Alexandria Hubbard, designer for Case Design Remodeling in Bethesda, MD, also utilizes 3D modeling to help her clients in Maryland, Virginia and Washington, DC visualize their spaces.
“It’s a huge resource for us,” she says. “It allows us to steer the ship, and get direction – both good and bad – early in the process because we can explore various materials and do a deep dive to see how something might work as a focal point.”
Bold in black and white
Design software certainly helped Toups-Fenton determine the best way to utilize the marble waterjet mosaic tile that takes center stage, literally and visually, on the cantilevered ceiling in the master bathroom of this new construction home.
“Our client loves black and white, so we wanted to find a way to use those colors, mixed with gold to warm up the space,” she says. “When we found this tile, it became the inspiration for the entire bathroom.”
Its modern take on fish scales, via a unique combination of diamond, chevron and triangle shapes, is also highly patterned, which Toups-Fenton appreciates.
“It’s important to have a lot of pattern when doing black and white,” she indicates, “otherwise the room will look cold.”
While the designer valued the tile’s boldness, that same attribute could also make it challenging to work with, which is where the design software came into play.
“We played with multiple designs to determine exactly where and how to use it,” she says. “In the end, we decided to use it only along the back wall and up onto the ceiling to give it a linear look that turns it into a beautiful feature wall.”
Toups-Fenton gave the tile the ability to shine via a quieter foundation of black cabinetry accented with gold hardware and 24″x48″ porcelain marble-esque tile that clads the shower, floor and vanity alcove. Gold-toned sconces in the shower, located behind the feature wall, are framed in strips of black tile that balance the windows above.

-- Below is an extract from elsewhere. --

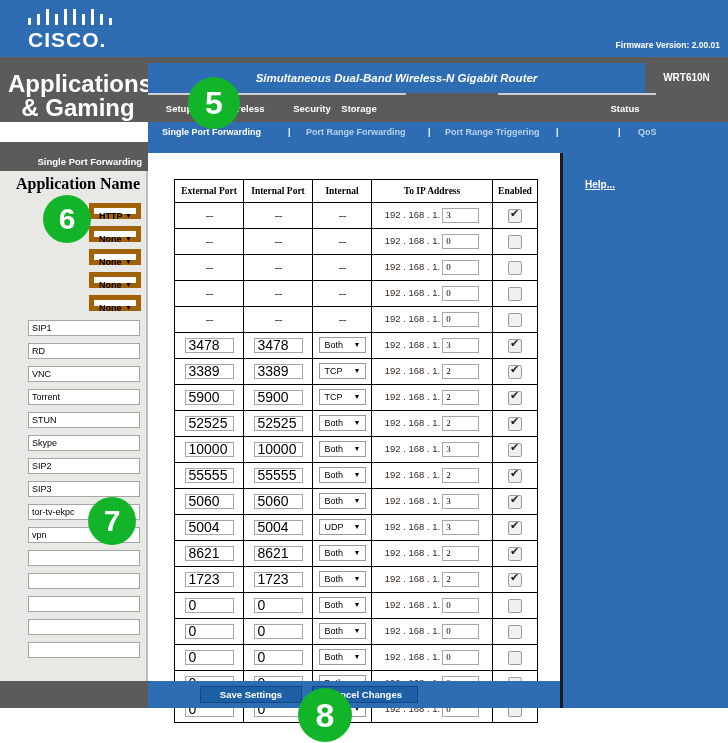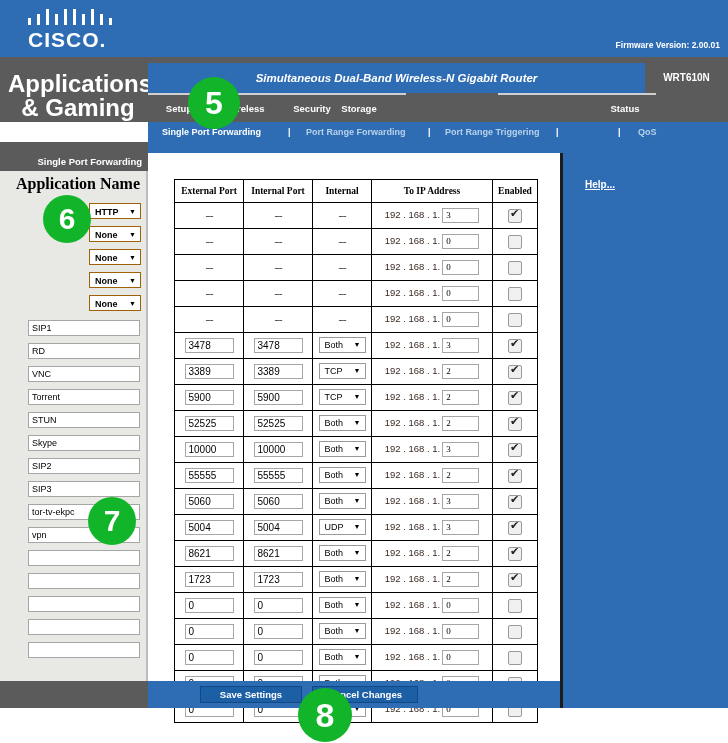"HTTP" .sel { border: 1px solid #a16207 -> 5px solid #a16207 }
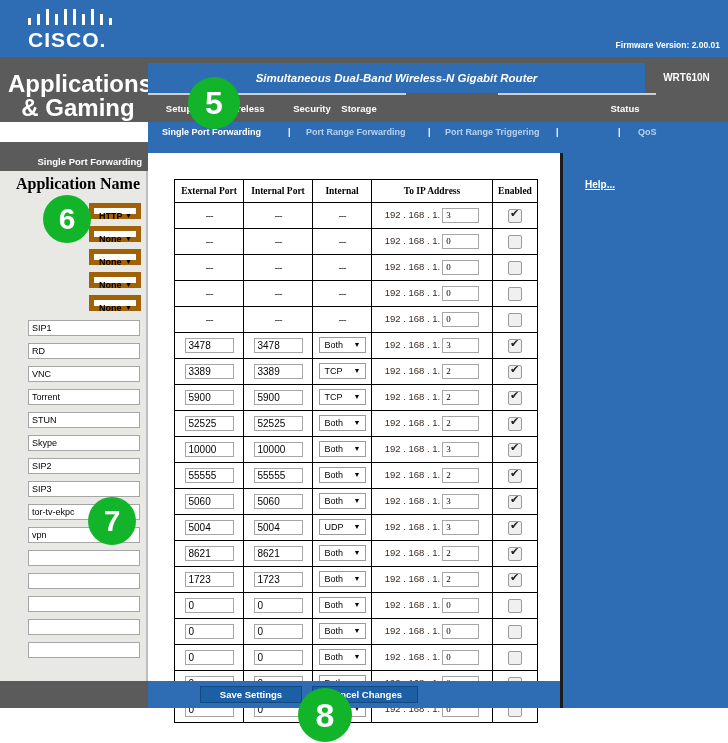"3478" .portbox { font-size: 10px -> 14px }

Simultaneous to this home project, Toups-Fenton was also working on another new construction residence where her clients wanted to include a ‘wow’ element for their kitchen. To accommodate, she created a focal-point window/range wall that offers a unique take on the typical windows-flanking-the-range concept.
“It isn’t uncommon to see two windows to each side of a range,” she notes. “But we were able to incorporate metal into the framing of the structure of the home, which allowed us to wrap windows around the backsplash.”
To further the look, she mounted the ventilation hood in the ceiling so as not to detract from the sleekness of the feature wall. Book-matching the porcelain slabs creates a long continuous vein that extends the breadth of the backsplash, while a gold-toned potfiller serves as a point of interest. The designer repeated the marble-look porcelain as the countertop surfaces for the perimeter as well as the island, which is complemented with a lowered seating area with a metal laminate countertop.
While the main focal point showcases the backyard, Toups-Fenton created a secondary point of interest on the ceiling via an accent of 1.5″ strips of oak, stained in a warm hue that plays off of the Treefrog veneer cabinetry.
Realizing its full potential
Henry knew there was unrealized potential for this kitchen because he had been in the home previously, before the current homeowners purchased it.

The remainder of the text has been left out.